Forgiveness is also not about changing the past. There is nothing we can do to fix what happened to us. Forgiveness is about the future, about saying that what happened is not going to control my life, and it also says that the person who hurt me is no longer going to control my life. Forgiveness then is not about losing power, it’s about reclaiming our power to control our lives and to approach the future with healing and hope.

Forgiveness is not about dehumanizing the other. If you have to make the other person less than human in order to forgive them then you are doing exactly the same thing to them that they did to you in hurting you. In forgiveness we have to see and treat the other person as a fellow human being, worthy and deserving of forgiveness. Remember I said this was going to be hard. And forgiveness is also not about their remorse for the situation, or lack thereof. It doesn’t matter if they are begging at your feet to be forgiving, that should make no difference, or if they say they did nothing wrong. Forgiveness is an act we choose to do for ourselves, not for the perpetrator. It’s not also about what others think about it or what they have chosen to do, forgiveness is our decision.

And so, then we can say that forgiveness is not required. And that may sound strange, so let me qualify that. Forgiveness is a commandment given to us by God. That we are to forgive because we have been forgiven. And I believe that you should forgive. But, it has to be a choice that we freely take on. You cannot forgive someone grudgingly. You can’t say “I’m only forgiving you because I have to.” Well you can say that, but I can guarantee that the forgiveness process won’t work if you do that. Forgiveness has to be freely chosen and freely given by you. I cannot make you forgive. No one can make you forgive, not even God. But I would add that the final piece is that I don’t think this process can be done without God. We can do the small things, but the big hurts in our lives, those large wounds we carry that need to be forgiven, can only be done with God carrying that weight for us and helping us to remember that we too not only need to be forgiven, but that we have been forgiven through the waters of baptism, which we will remember today.

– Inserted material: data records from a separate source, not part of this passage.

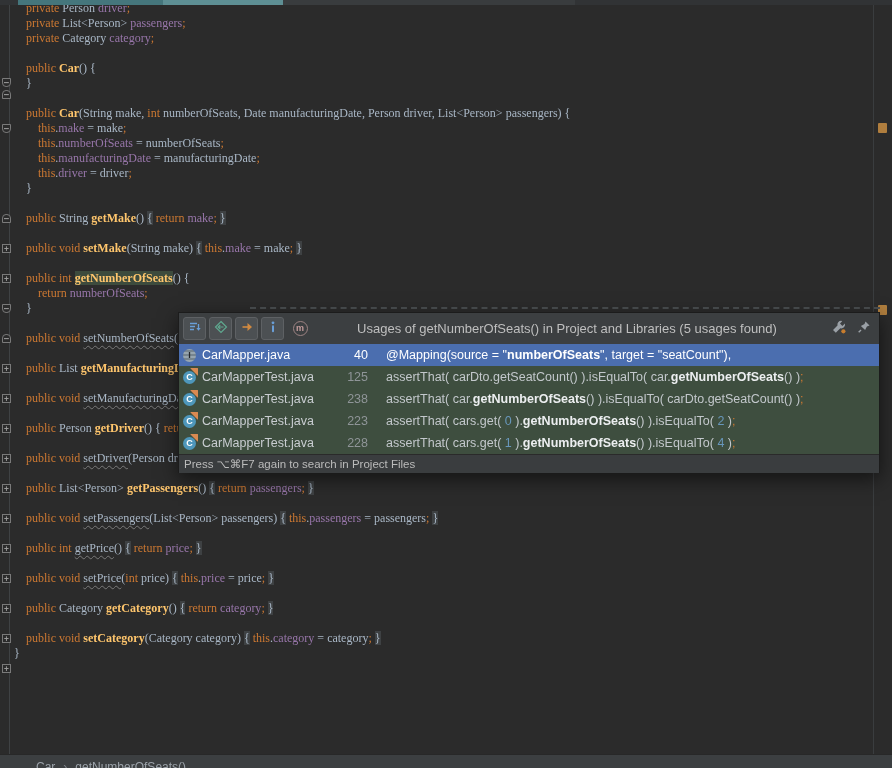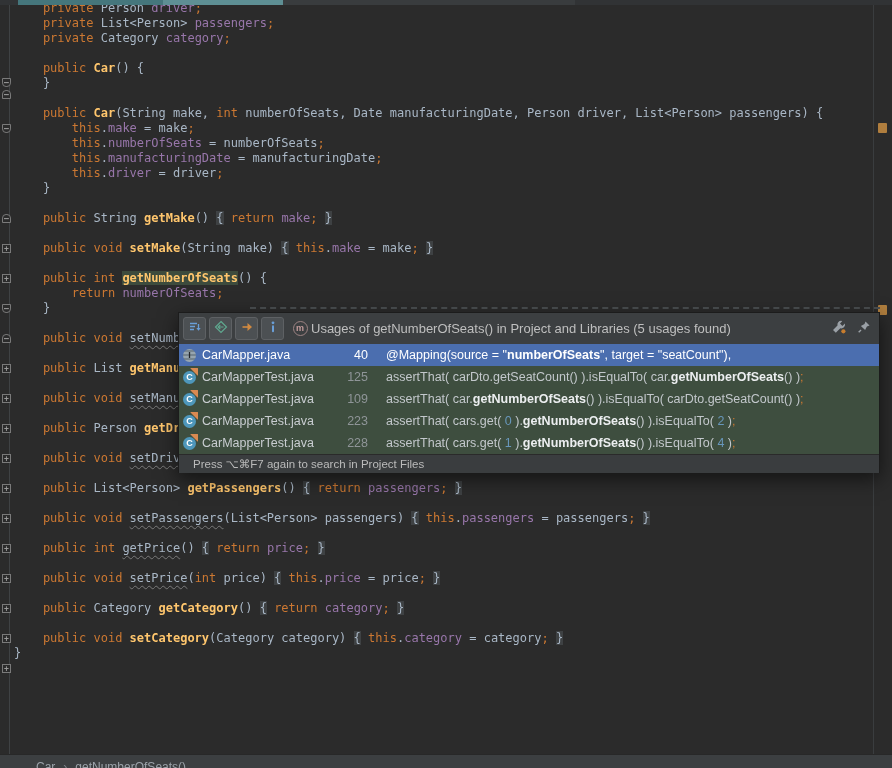--- a/index.html
+++ b/index.html
@@ -3,21 +3,21 @@
 <meta charset="utf-8">
 <style>
   html,body{margin:0;padding:0;background:#2B2B2B;}
   #screen{position:relative;width:892px;height:768px;overflow:hidden;background:#2B2B2B;
           font-family:"Liberation Sans",sans-serif;}
 
   
   #editor{position:absolute;left:0;top:0;width:892px;height:754px;background:#2B2B2B;overflow:hidden;}
   #code-lines{position:absolute;left:14px;top:1px;
       font-family:"DejaVu Sans Mono","Liberation Mono",monospace;font-size:12px;line-height:15px;}
-  .code-line{height:15px;white-space:pre;}
+  .code-line{height:15px;white-space:pre;font-family:Liberation Serif, serif;}
   .sg-k{color:#CC7832}
   .sg-t{color:#A9B7C6}
   .sg-f{color:#9876AA}
   .sg-s{color:#CC7832}
   .sg-m{color:#FFC66D;font-weight:bold}
   .sg-mw{color:#A9B7C6;text-decoration:underline wavy #7a7a7a 1px;text-underline-offset:3px}
   .sg-uh{color:#FFC66D;font-weight:bold;background:#3D4B3D}
   .sg-bh{color:#A9B7C6;background:#3E4143}
 
   
@@ -43,21 +43,21 @@
 
   
   #usages-popup{position:absolute;left:178px;top:312px;width:702px;height:161px;z-index:10;
       background:#3C3F41;border:1px solid #1c1c1c;box-sizing:border-box;box-shadow:0 6px 18px rgba(0,0,0,.55);}
   #popup-header{height:31px;display:flex;align-items:center;padding:0 8px 0 4px;background:#3C3F41;}
   .tb-btn{width:23px;height:23px;margin-right:3px;display:flex;align-items:center;justify-content:center;
       background:#4C5053;border:1px solid #5E6164;border-radius:3px;box-sizing:border-box;}
   .tb-plain{width:22px;height:22px;display:flex;align-items:center;justify-content:center;margin-left:2px;}
   .mcirc{display:inline-block;width:13px;height:13px;border:1px solid #9d8383;border-radius:50%;
       color:#c49c9c;font:bold 9px/13px "Liberation Sans",sans-serif;text-align:center;}
-  #popup-title{flex:1;text-align:left;color:#BFBFBF;font-size:13px;white-space:nowrap;overflow:hidden;}
+  #popup-title{flex:1;text-align:center;color:#BFBFBF;font-size:13px;white-space:nowrap;overflow:hidden;}
   .hdr-right{display:flex;align-items:center;gap:10px;margin-left:8px;}
 
   #popup-rows .u-row{height:22px;display:flex;align-items:center;padding-left:4px;font-size:12.5px;white-space:nowrap;overflow:hidden;}
   .u-row.selected{background:#4B6EAF;}
   .u-row.green{background:#3E4E3F;}
   .u-file{width:122px;margin-left:6px;color:#C9CDD1;}
   .u-row.selected .u-file{color:#FFFFFF;}
   .u-line{width:44px;text-align:right;color:#8F9598;}
   .u-row.selected .u-line{color:#FFFFFF;}
   .u-code{margin-left:18px;}
@@ -69,21 +69,21 @@
   .pg-o{color:#CC7832;}
 
   .ficon{position:relative;display:inline-block;width:13px;height:13px;border-radius:50%;flex:none;}
   .ficon-interface{background:repeating-linear-gradient(0deg,#97A5AE 0 2px,#76848E 2px 4px);
       color:#23262a;font:bold 9px/13px "Liberation Sans",sans-serif;text-align:center;}
   .ficon-testclass{background:#4E97BB;color:#fff;font:bold 9px/13px "Liberation Sans",sans-serif;text-align:center;}
   .ficon-testclass .badge{position:absolute;right:-2px;top:-3px;width:0;height:0;
       border-left:4px solid transparent;border-bottom:4px solid transparent;border-top:4px solid #D98A52;border-right:4px solid #D98A52;transform:rotate(0deg);border-radius:1px;}
 
   #popup-footer{height:19px;box-sizing:border-box;border-top:1px solid #2a2a2a;background:#3A3D3F;
-      color:#BBBBBB;font-size:11.5px;line-height:18px;padding-left:14px;}
+      color:#BBBBBB;font-size:11.5px;line-height:18px;padding-left:5px;}
 
   
   #breadcrumb-bar{position:absolute;left:0;top:754px;width:892px;height:14px;background:#3C3F41;
       border-top:1px solid #282828;z-index:6;overflow:hidden;}
   #breadcrumb{position:absolute;left:36px;top:5px;font-size:12px;color:#9CA3AA;white-space:nowrap;}
   #breadcrumb .sep{margin:0 8px;color:#7F848A;}
 </style>
 </head>
 <body>
 
@@ -234,21 +234,21 @@
         </div>
         <div class="u-row green">
           <span class="ficon ficon-testclass">C<span class="badge"></span></span>
           <span class="u-file">CarMapperTest.java</span>
           <span class="u-line">125</span>
           <span class="u-code"><span class="pg-p">assertThat( carDto.getSeatCount() ).isEqualTo( car.</span><span class="pg-b">getNumberOfSeats</span><span class="pg-p">() )</span><span class="pg-o">;</span></span>
         </div>
         <div class="u-row green">
           <span class="ficon ficon-testclass">C<span class="badge"></span></span>
           <span class="u-file">CarMapperTest.java</span>
-          <span class="u-line">109</span>
+          <span class="u-line">238</span>
           <span class="u-code"><span class="pg-p">assertThat( car.</span><span class="pg-b">getNumberOfSeats</span><span class="pg-p">() ).isEqualTo( carDto.getSeatCount() )</span><span class="pg-o">;</span></span>
         </div>
         <div class="u-row green">
           <span class="ficon ficon-testclass">C<span class="badge"></span></span>
           <span class="u-file">CarMapperTest.java</span>
           <span class="u-line">223</span>
           <span class="u-code"><span class="pg-p">assertThat( cars.get( </span><span class="pg-n">0</span><span class="pg-p"> ).</span><span class="pg-b">getNumberOfSeats</span><span class="pg-p">() ).isEqualTo( </span><span class="pg-n">2</span><span class="pg-p"> )</span><span class="pg-o">;</span></span>
         </div>
         <div class="u-row green">
           <span class="ficon ficon-testclass">C<span class="badge"></span></span>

And so, let me close with this. First there probably could be lots more things we could say that forgiveness is not, so don’t take this as a comprehensive list. And then we return to what forgiveness is, or what it looks like. As I already said, forgiveness in its simplest terms , “is the act of setting someone free from an obligation to you that is a result of a wrong done against you.”, or scripturally we are going to wipe clean the debt that someone else owes us, that whole eye for an eye thing. But in doing research on forgiveness a number of years ago, I can across a definition for forgiveness, which I actually used when we did the fruit of the Spirit, and it comes from philosopher Dr. Joanna North who said “When unjustly hurt by another, we forgive when we overcome the resentment toward the offender, not by denying our right to the resentment, but instead by trying to offer the wrongdoer compassion, benevolence and love.”  When I first read that, I didn’t really agree with it because I don’t want to extend compassion, benevolence and love to the person who harmed me, I want to dislike them and wish for bad things to go there way, thank you very much.  But the more I’ve interacted with it, the more I think she might be right, and that’s going to be one of our guiding principles in this series, and so we will come back to this again and again.

We need God to help us to forgive, and it starts with remembering first that we are a forgiven people. That God has already forgiven the mistakes we have made, and God will forgive the mistakes we will make, and that happens here at the baptismal font. It happens as we are washed clean and made new creations in Christ, and God calls for us to participate in this process of being forgiven and giving forgiveness, because all of us need to do both. And so, forgiveness begins at baptism and it continues through prayer so that we may put on the clothes of Christ and live lives of forgiveness, and be known as a people of forgiveness. I pray that it will be so my brothers and sisters. Amen.